DALLE AUTO ALLA MONETA. Mosler, però, è anche un personaggio molto eclettico, con interessi che spaziano dal settore automobilistico, dove ha fondato un’azienda specializzata nella produzione di macchine ultraveloci e ad alta cilindrata, fino alla macroeconomia dove viene appunto considerato il padre fondatore di una nuova teoria sulla moneta, che oggi incontra sempre maggiore interesse nelle università di tutto il mondo, soprattutto negli Stati Uniti.

È la Modern Monetary Theory (Mmt), che ribalta completamente i più importanti assiomi sui cui si basa il pensiero economico  dominante. Per gli esponenti della Mmt, infatti, le politiche di bilancio adottate oggi dall’Europa e incentrate sul contenimento del debito pubblico, sono una vera e propria sciagura che rischia di trascinare tutto il Vecchio Continente nel baratro.

Per gli stati sovrani, infatti, non esiste una reale possibilità di default (cioè  di fallimento), come temono in molti, poiché i governi e le banche centrali hanno una capacità pressoché infinita di coprire i propri disavanzi,sempilicemente stampando nuova moneta. Poco importa se, come sostengono parecchi economisti, l’eccesso di liquidità nel sistema rischia di generare inflazione.

CONTRO L’AUSTERITA’.  A ben guardare, secondo Mosler e le teorie della Mmt, l’aumento dei prezzi al consumo si verifica soltanto quando la massa di moneta in circolazione è sproporzionata alla quantità di beni e servizi disponibili sul mercato.

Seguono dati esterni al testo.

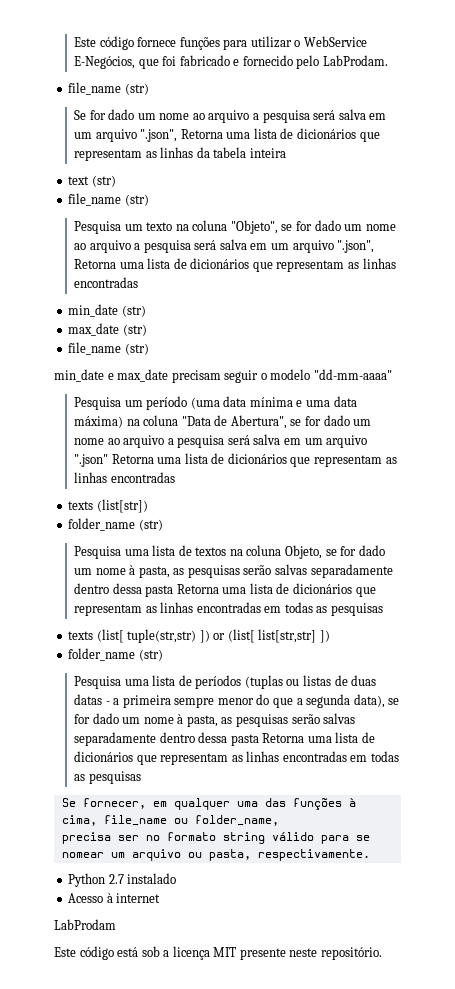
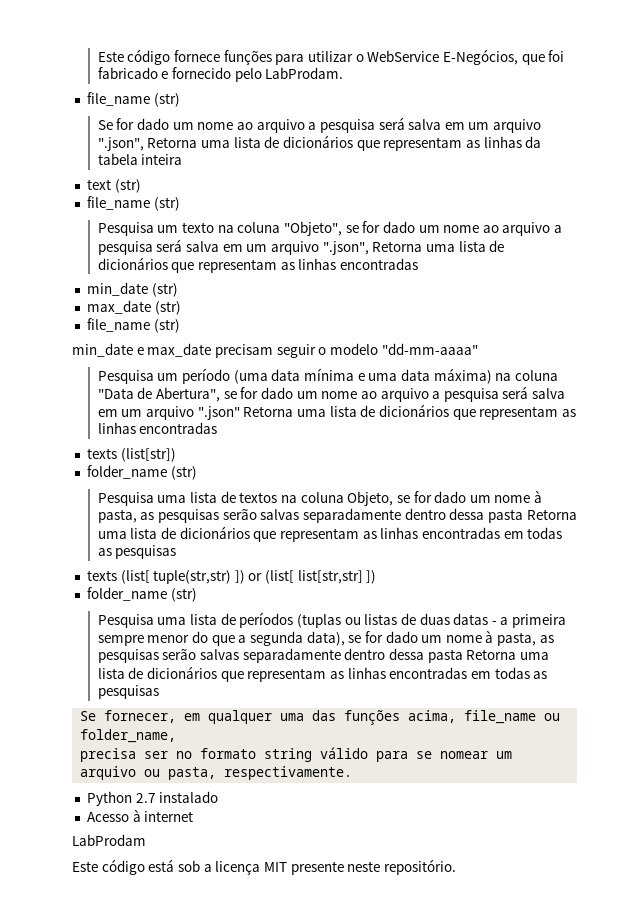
[348,798,356,807] [61,815,97,826] à cima, -> [408,710,457,723] acima,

Oggi, però, l’attuale crisi europea è soprattutto una “crisi da sovraproduzione”: molte aziende del Vecchio Continente, infatti, rischiano di chiudere i battenti pur avendo i magazzini pieni, perchè nessuno ha abbastanza soldi per comprare i loro prodotti.

Altro che inflazione, dunque. L’economia europea corre il pericolo di rimanere schiacciata da un’austerità senza senso, che crea una massa enorme di disoccupati e, come nel caso della Grecia, ha buone probabilità di far crescere i debiti pubblici, invece di farli diminuire.

LA PIENA OCCUPAZIONE. Per questo, secondo Mosler, gli stati di Eurolandia dovrebbero attuare un deciso cambio di rotta. In sostanza, la Bce deve stampare più moneta e i governi devono chiudere il bilancio in deficit: “non all’infinito, ma neppure entro i rigidi parametri stabiliti oggi dal  Trattato Maasticht”. Il disavanzo pubblico, a detta del padre della Mmt, deve infatti essere legato strettamente all’obiettivo degli stati di raggiungere la piena occupazione.

Soltanto così, secondo Mosler, l’Europa può evitare di implodere su se stessa e finire nel baratro.  La platea dell’It Forum ascolta in silenzio  le sue parole, regalandogli poi un applauso scrosciante. Anche tra il popolo dei trader, a quanto pare, la nuova teoria della mometa riscuote successo.